» Your objective
Only certain lines below are wanted: those starting at the line containing "quote number: VN-89393 -> VN-84695" and ending at the line containing "subtotal: 4915.52 -> 7379.84", both included, each retyped exactly.

= = = =

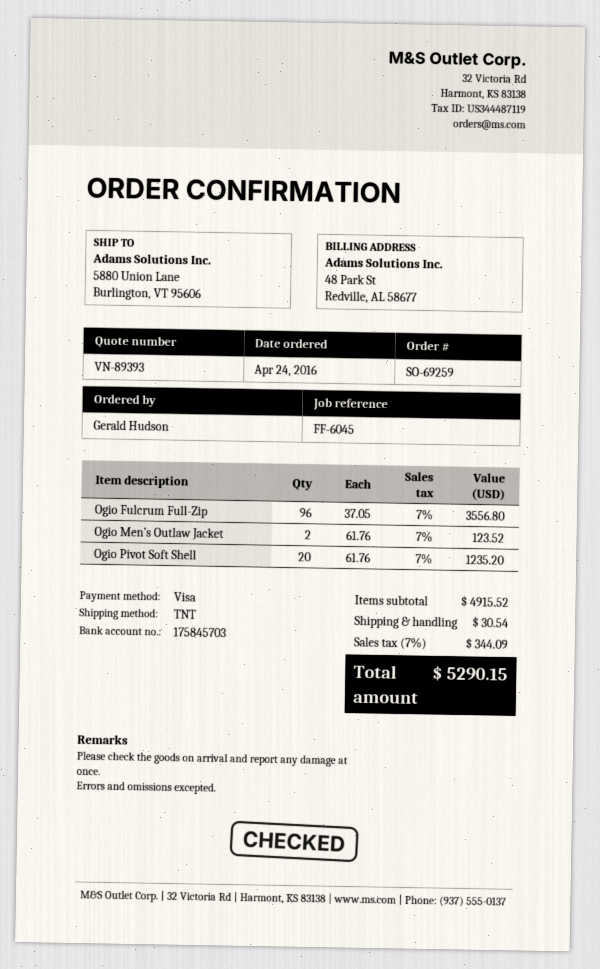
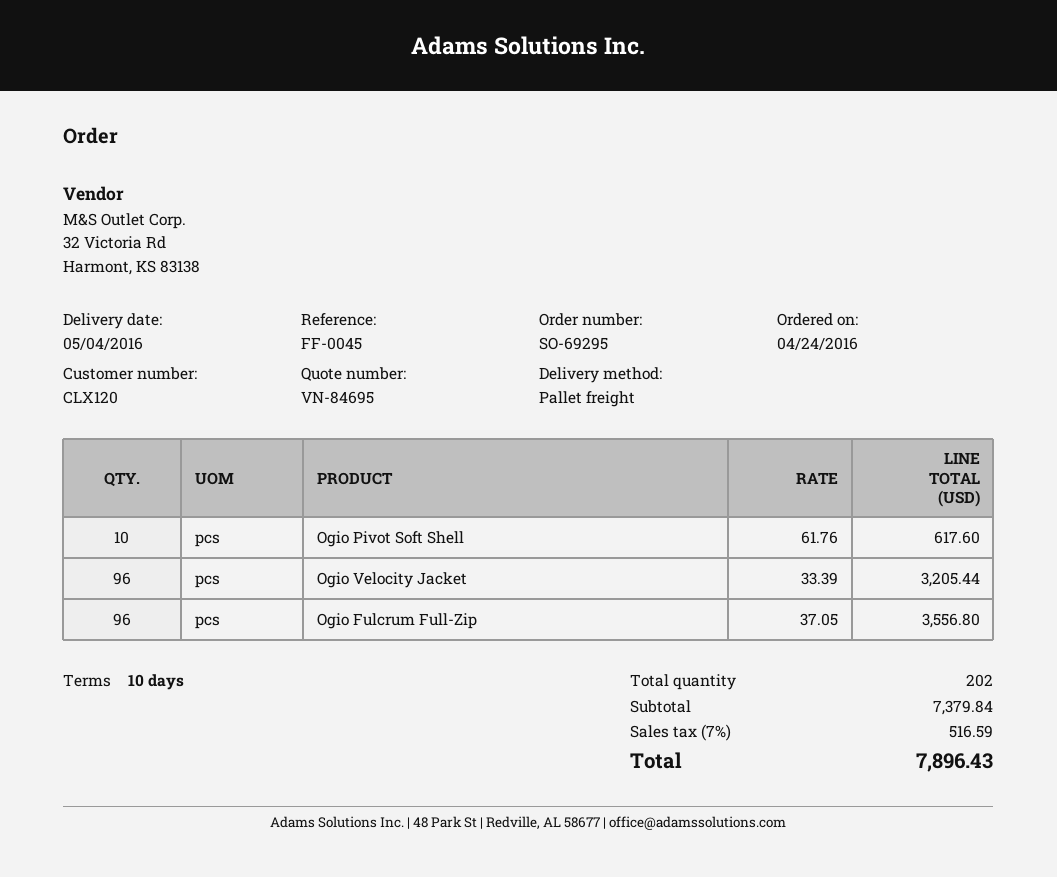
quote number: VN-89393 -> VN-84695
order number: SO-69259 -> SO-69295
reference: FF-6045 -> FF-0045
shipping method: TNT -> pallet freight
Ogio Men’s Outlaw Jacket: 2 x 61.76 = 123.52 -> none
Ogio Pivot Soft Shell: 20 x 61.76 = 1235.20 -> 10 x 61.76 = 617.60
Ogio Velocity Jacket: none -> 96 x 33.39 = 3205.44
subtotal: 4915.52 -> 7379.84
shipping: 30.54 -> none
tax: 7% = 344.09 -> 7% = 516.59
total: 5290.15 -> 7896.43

= = = =

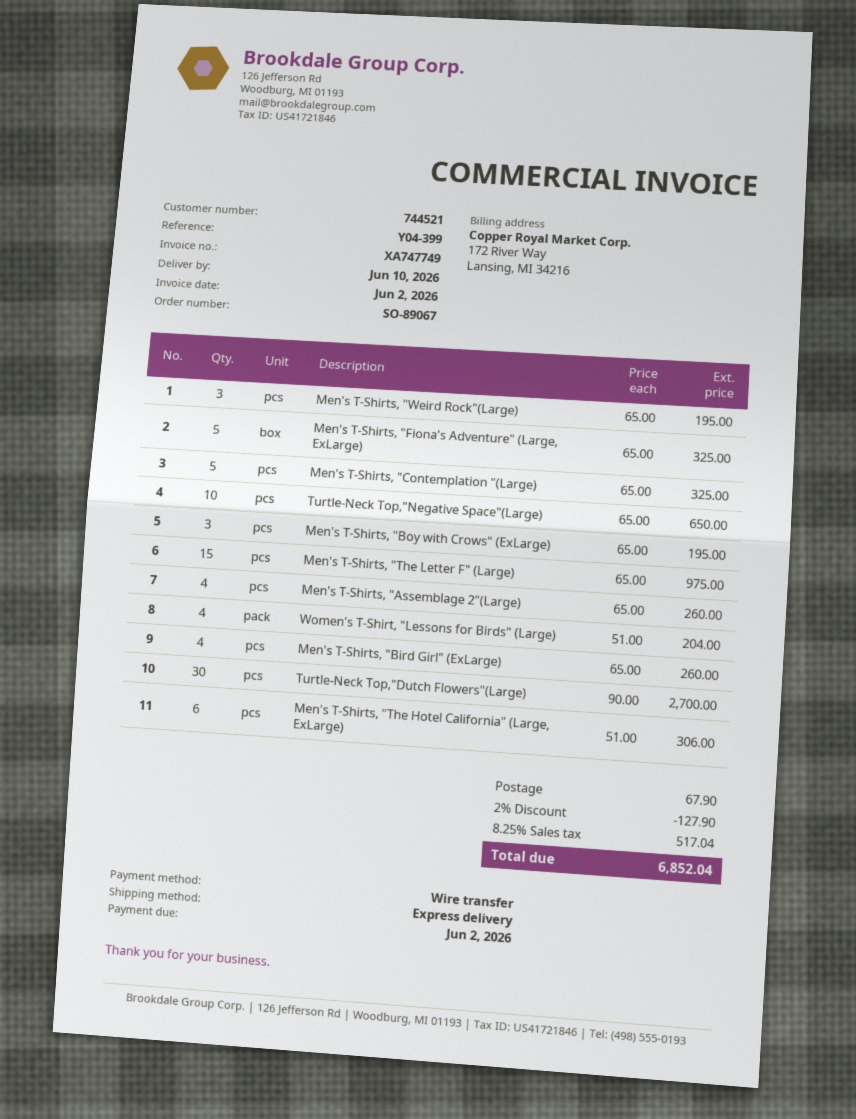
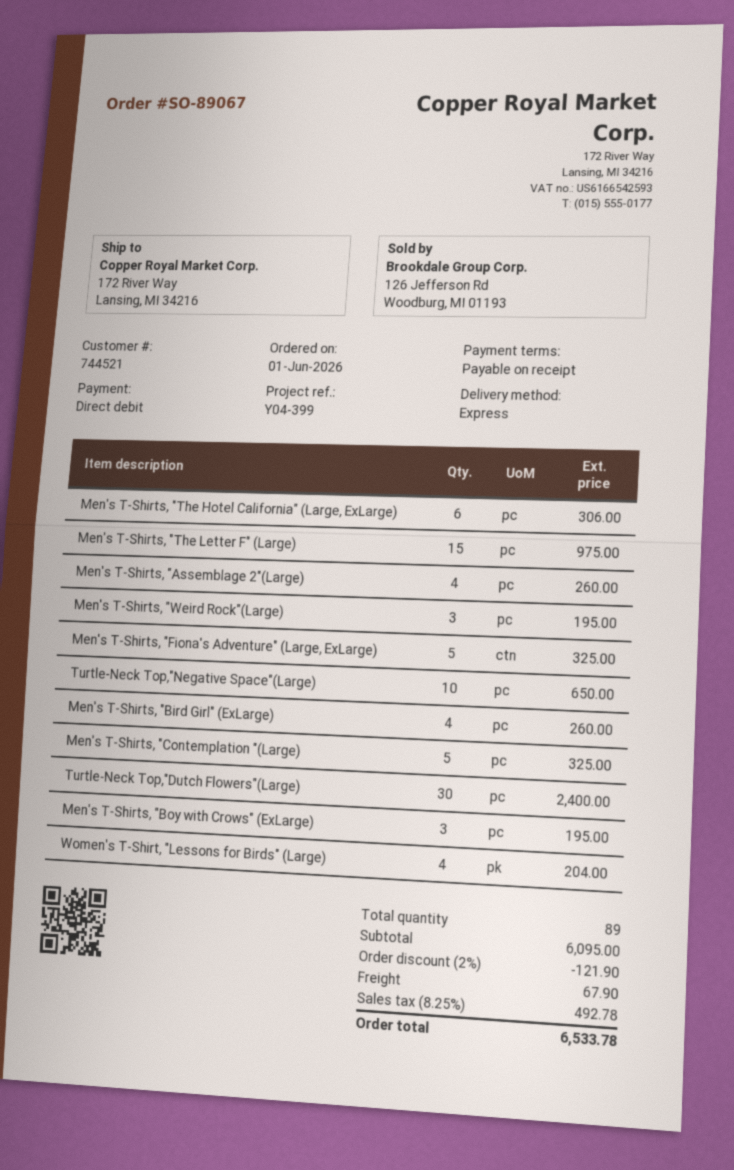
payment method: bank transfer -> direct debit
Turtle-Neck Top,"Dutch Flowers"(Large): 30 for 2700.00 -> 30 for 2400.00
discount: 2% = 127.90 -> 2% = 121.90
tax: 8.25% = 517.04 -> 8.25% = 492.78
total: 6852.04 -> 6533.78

= = = =

» Exercise result
quote number: VN-89393 -> VN-84695
order number: SO-69259 -> SO-69295
reference: FF-6045 -> FF-0045
shipping method: TNT -> pallet freight
Ogio Men’s Outlaw Jacket: 2 x 61.76 = 123.52 -> none
Ogio Pivot Soft Shell: 20 x 61.76 = 1235.20 -> 10 x 61.76 = 617.60
Ogio Velocity Jacket: none -> 96 x 33.39 = 3205.44
subtotal: 4915.52 -> 7379.84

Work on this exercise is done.